Task directions
In the following listing, work out how many lines contain the string "French", and state only that number.

Materials provided

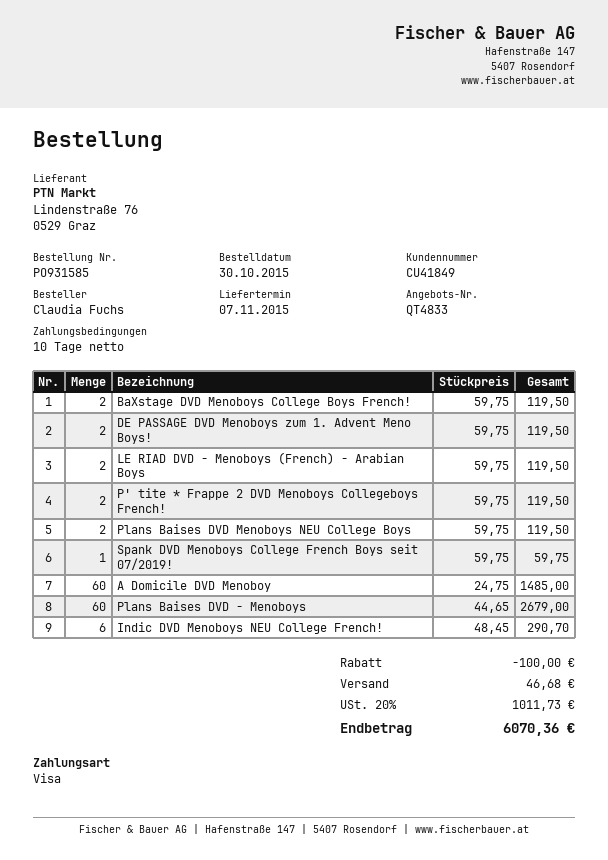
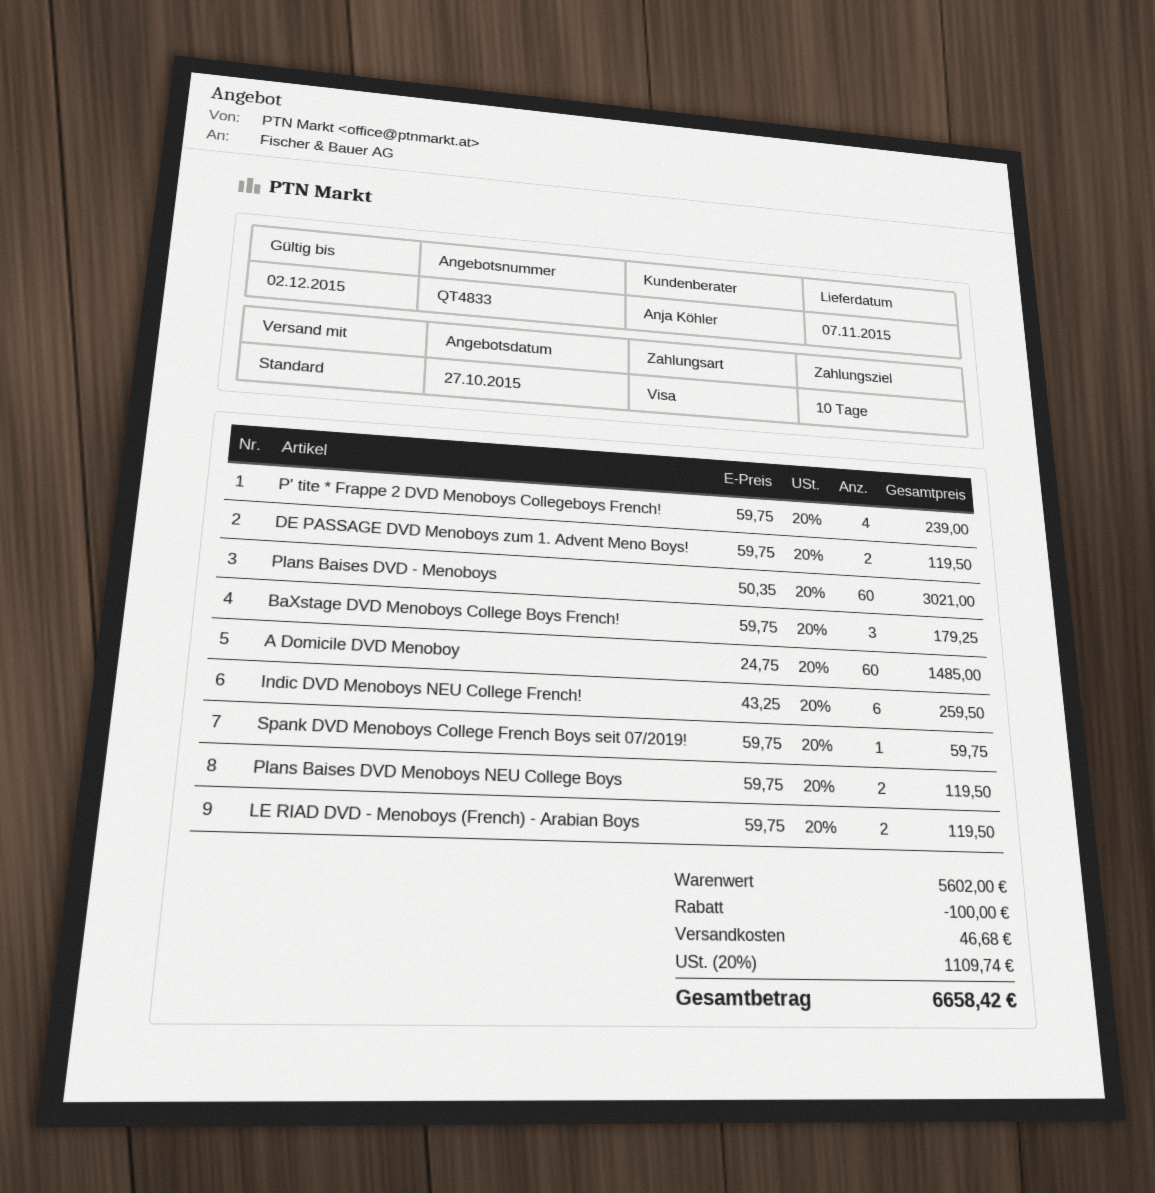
BaXstage DVD Menoboys College Boys French!: 2 x 59.75 = 119.50 -> 3 x 59.75 = 179.25
P' tite * Frappe 2 DVD Menoboys Collegeboys French!: 2 x 59.75 = 119.50 -> 4 x 59.75 = 239.00
Plans Baises DVD - Menoboys: 60 x 44.65 = 2679.00 -> 60 x 50.35 = 3021.00
Indic DVD Menoboys NEU College French!: 6 x 48.45 = 290.70 -> 6 x 43.25 = 259.50
tax: 20% = 1011.73 -> 20% = 1109.74
total: 6070.36 -> 6658.42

Result of the exercise
3